When we called transform() on our data you might have spotted that the we passed in a pandas data frame but the output is an array. This is because scikit-learn likes to work with arrays. However, in newer versions of scikit-learn, the feature names from pandas data sets are carried through into the scikit-learn pipelines and can be access with the get_feature_names_out() function:
This can make it very easy to convert our array back into a data frame if we want to:
One of the limitations for pipelines is that they can only work on data of the same type. For example, all of the steps above were performed on numeric data. If we tried to include the categorical data we'd get errors. Thankfully scikit-learn has another function that allows us to combine different pipelines and feature pre-processing steps into one. This is done with the ColumnTransformer which "allows different columns or column subsets of the input to be transformed separately and the features generated by each transformer will be concatenated to form a single feature space."
It works similarly to how we created our pipelines i.e. we pass a tuple of (name, pipeline) which is itself a list of tuples of (name, transformation). In the below example we create two objects that split our training data into numerical and categorical feature subsets. We can then construct two pipelines which contain separate pre-processing steps for the numerical and categorical data. The output of these steps are then combined by the ColumnTransformer to create our final data set. The option "remainder = 'passthrough'" means we keep any columns that haven't been mentioned in the pipeline steps. We could also set this option to 'drop'.

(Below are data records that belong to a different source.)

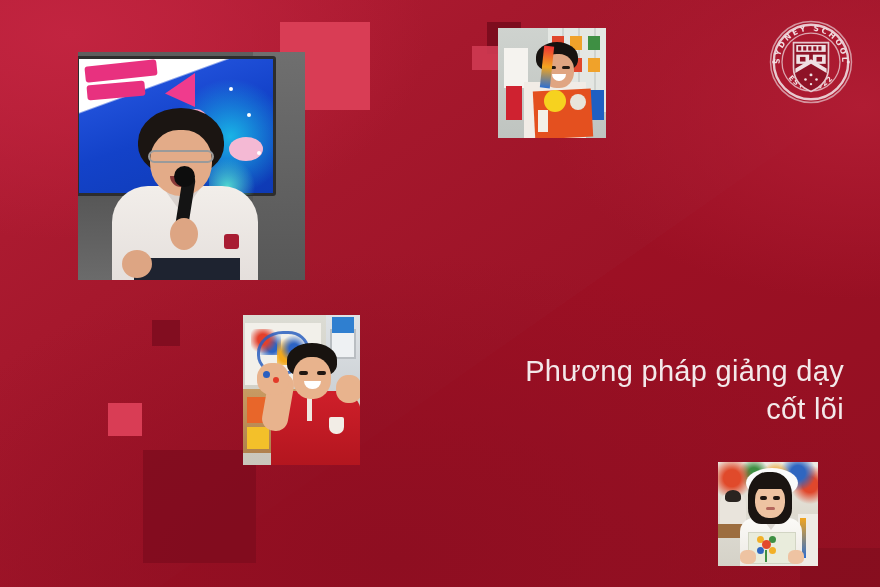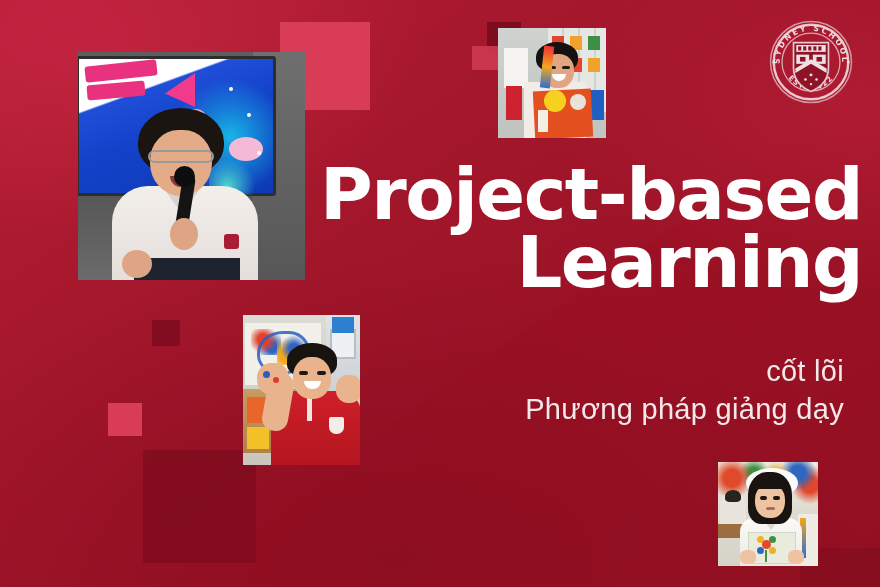--- a/index.html
+++ b/index.html
@@ -450,10 +450,6 @@
     <circle cx="50" cy="74" r="1.3" fill="#efe0e3"></circle>
   </svg>
 
-  <div id="title-block">
-    <span class="title-line">Project-based</span>
-    <span class="title-line">Learning</span>
-  </div>
 
   <div id="subtitle-block">
     <span class="sub-line">cốt lõi</span>

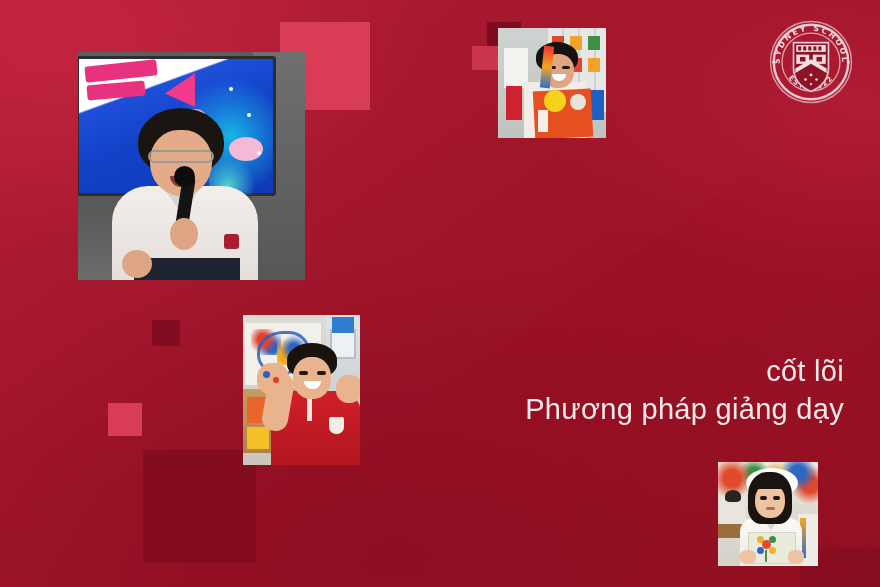--- a/index.html
+++ b/index.html
@@ -452,8 +452,8 @@
 
 
   <div id="subtitle-block">
+    <span class="sub-line">Phương pháp giảng dạy</span>
     <span class="sub-line">cốt lõi</span>
-    <span class="sub-line">Phương pháp giảng dạy</span>
   </div>
 
 </div>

Printing out our ColumnTransformer object we can see each of the steps and which features are included in each of them. If we go ahead and fit() our object on Train we can then extract the feature names from our fitted object:
Notice how our feature names are now prefaced by their pipeline and a double underscore "__". This is because the features now count as nested parameters and the double underscore is scikit-learn's convention for accessing them.

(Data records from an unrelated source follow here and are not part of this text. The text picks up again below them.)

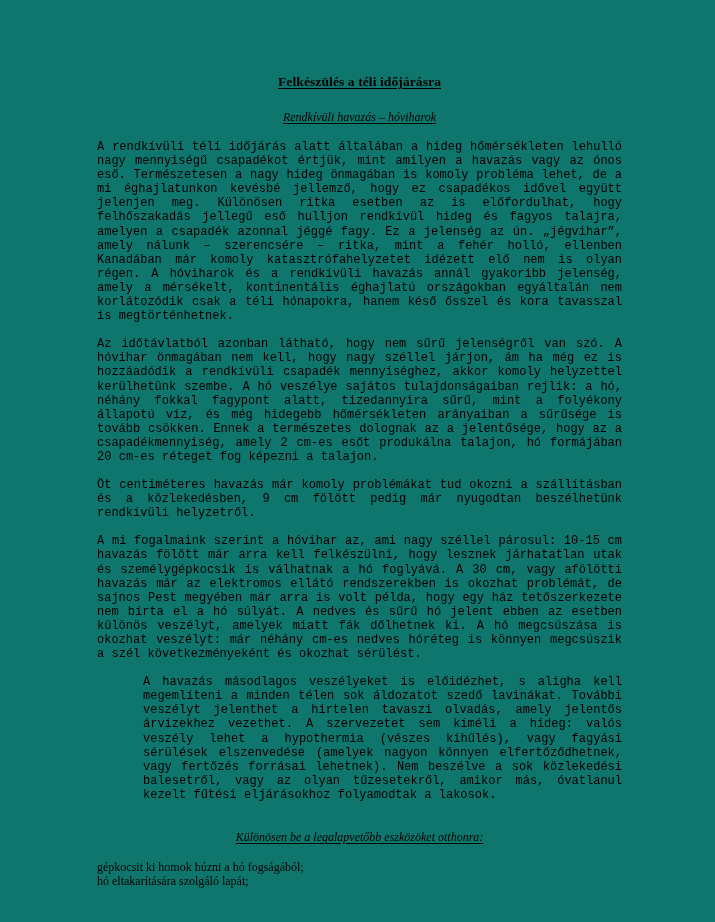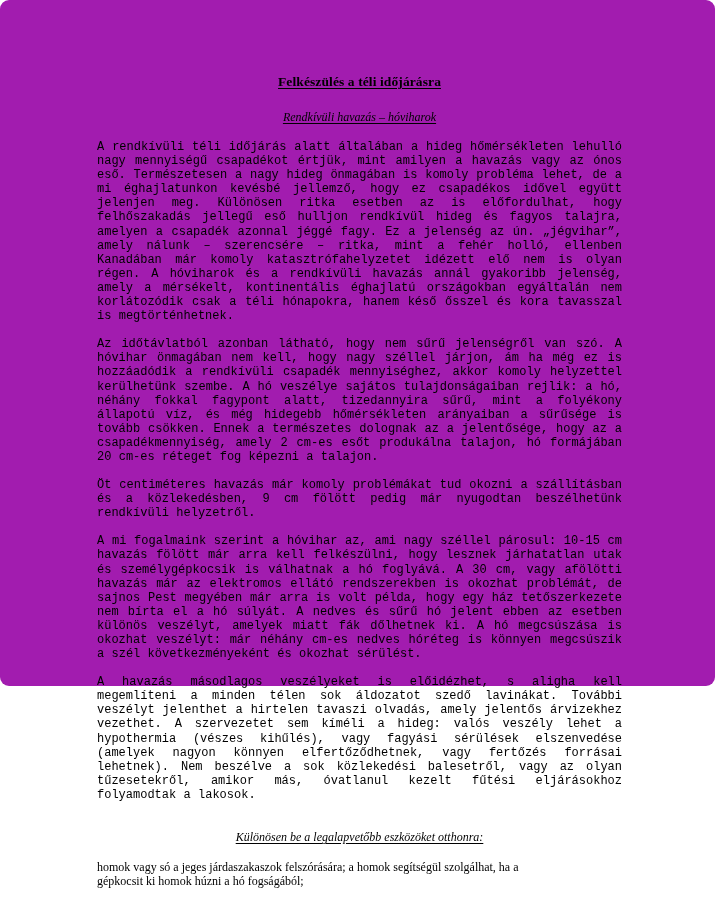--- a/index.html
+++ b/index.html
@@ -19,11 +19,10 @@
   .page {
     position: relative;
     width: 715px;
-    height: 686px;
-    background: #a21caf;
+    height: 922px;
+    background: #0f766e;
     box-sizing: border-box;
     padding: 74px 93px 0 97px;
-    border-radius: 9px;
   }
   .doc-title {
     text-align: center;

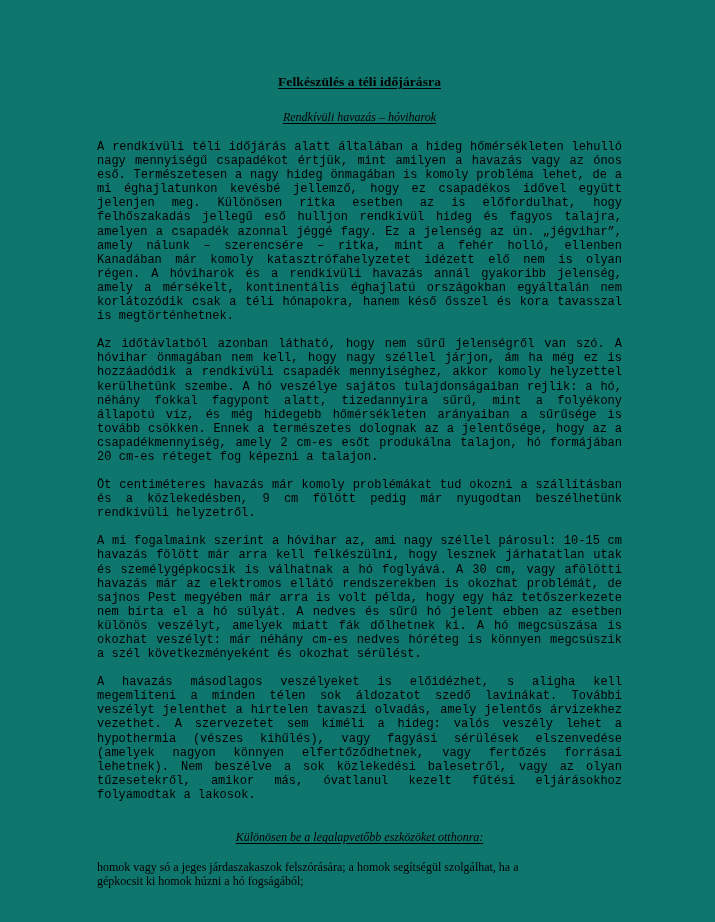--- a/index.html
+++ b/index.html
@@ -77,6 +77,7 @@
   }
   .gap-after-par {
     margin-bottom: 14px;
+    margin-left: 46px;
   }
   .spacer-lg {
     height: 14px;

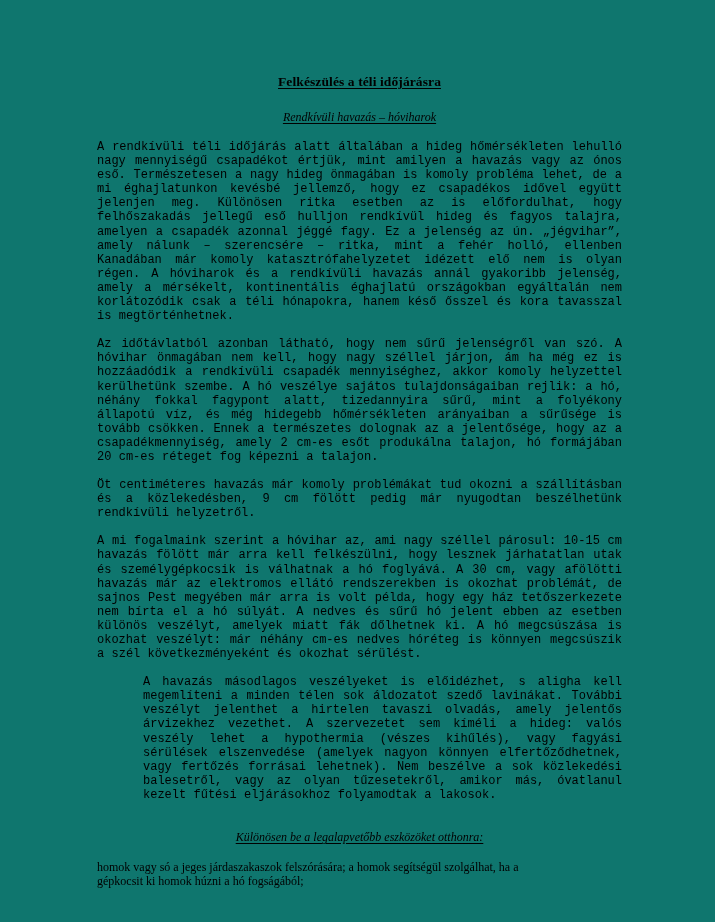--- a/index.html
+++ b/index.html
@@ -113,7 +113,6 @@
     <span>Különösen be a legalapvetőbb eszközöket otthonra:</span>
   </p>
 
-  <p class="list-line">homok vagy só a jeges járdaszakaszok felszórására; a homok segítségül szolgálhat, ha a</p>
   <p class="list-line">gépkocsit ki homok húzni a hó fogságából;</p>
 
 </div>

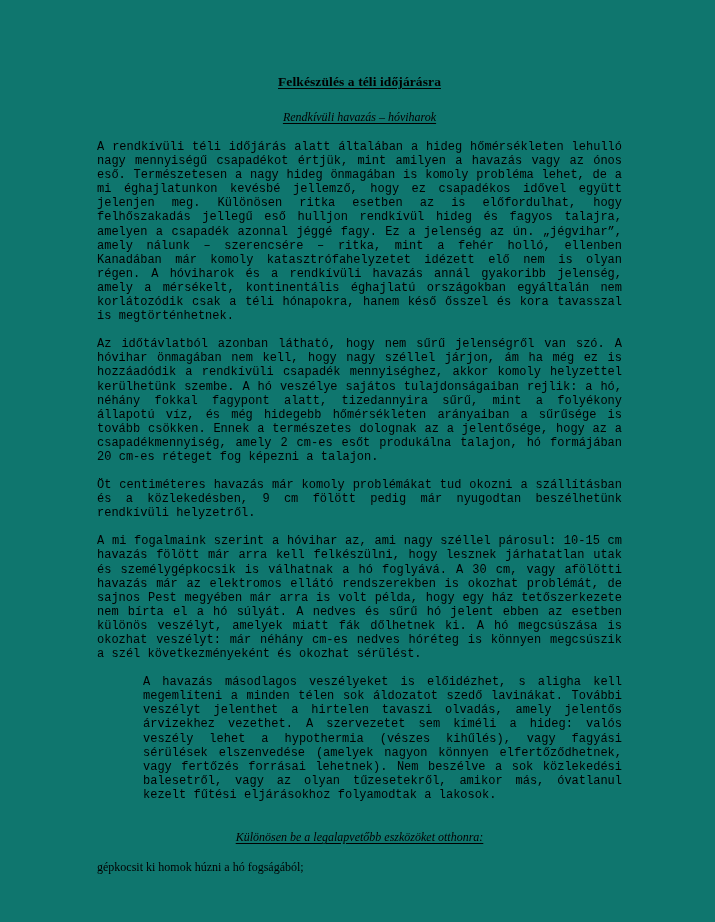--- a/index.html
+++ b/index.html
@@ -114,6 +114,7 @@
   </p>
 
   <p class="list-line">gépkocsit ki homok húzni a hó fogságából;</p>
+  <p class="list-line">hó eltakarítására szolgáló lapát;</p>
 
 </div>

The feature names count as nested as they belong to a step in the pipeline which is itself a step in the ColumnTransformer. Within our ColumnTransformer for example we could reuse the same features in multiple pipelines e.g. perhaps experimenting with a power transformation of carat in one and then binning it in another to create some additional features. If we did this it wouldn't make sense to refer to 'carat' anymore as there would be two instances, each one tied to their own pipeline. This is why the feature names get prefaced with their pipeline name and need to be access with __.

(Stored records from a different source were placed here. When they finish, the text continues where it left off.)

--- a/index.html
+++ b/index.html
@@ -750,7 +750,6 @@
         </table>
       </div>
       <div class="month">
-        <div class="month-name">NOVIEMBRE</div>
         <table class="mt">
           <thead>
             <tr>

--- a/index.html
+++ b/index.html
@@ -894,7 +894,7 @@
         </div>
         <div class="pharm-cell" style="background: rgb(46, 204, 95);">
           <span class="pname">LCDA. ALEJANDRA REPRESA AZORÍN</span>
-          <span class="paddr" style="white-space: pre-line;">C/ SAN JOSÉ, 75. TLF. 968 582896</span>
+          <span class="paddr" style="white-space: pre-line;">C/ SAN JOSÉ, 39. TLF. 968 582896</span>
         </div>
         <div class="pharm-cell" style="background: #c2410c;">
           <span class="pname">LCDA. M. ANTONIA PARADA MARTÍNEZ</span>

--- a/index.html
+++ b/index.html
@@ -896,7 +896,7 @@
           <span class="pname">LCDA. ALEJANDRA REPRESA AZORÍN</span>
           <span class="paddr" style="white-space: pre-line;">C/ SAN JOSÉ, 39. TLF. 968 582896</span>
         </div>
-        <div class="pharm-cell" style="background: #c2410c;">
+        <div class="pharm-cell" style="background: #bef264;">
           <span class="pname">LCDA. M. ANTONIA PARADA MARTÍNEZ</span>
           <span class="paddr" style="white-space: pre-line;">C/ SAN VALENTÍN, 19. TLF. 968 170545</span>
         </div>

Hopefully this section has served as a useful introduction to pipelines. We'll see how we can create even more complicated ones in the next tutorial that combines data pre-processing, feature selection and hyperparameter tuning all into one pipeline. For now we'll see why pipelines are so invaluable when we want to combine multiple pre-processing steps with robust model performance estimation with cross-validation.
Cross Validation
At the very start we created a Train and Test split so we could build our model on Train and accurately measure its likely performance on unseen data with Test. However building a model is an iterative process. We might want to try different feature combinations, different pre-processing steps and different modelling algorithms. The Test set though is only there to measure the performance of our final model, if we tested every model iteration on it we'd start to optimise our model towards it and so lose its ability to provide an unbiased estimate of our final model's performance on new data. However, we also can't measure each model's performance just on Train as we'd have no way of telling if a model is actually better or just really overfitting our training data.
The usual way round this problem is to do some form of cross-validation. This is where we create separate partitions within our Train dataset for the purpose of measuring interim model performances during the building and training process. These extra partitions are normally referred to as 'Validation' or 'Assessment' sets. The idea is we train our interim models on some of Train i.e. Train-excluding-the-Validation-set and then use the left out Validation data to measure the interim model's performance. This way we can see how our model performs on unseen data without having to use the Test set. There's a good explanation of it in Max Kuhn's book on feature engineering here and it's also worth reading the scikit-learn guide on cross-validation.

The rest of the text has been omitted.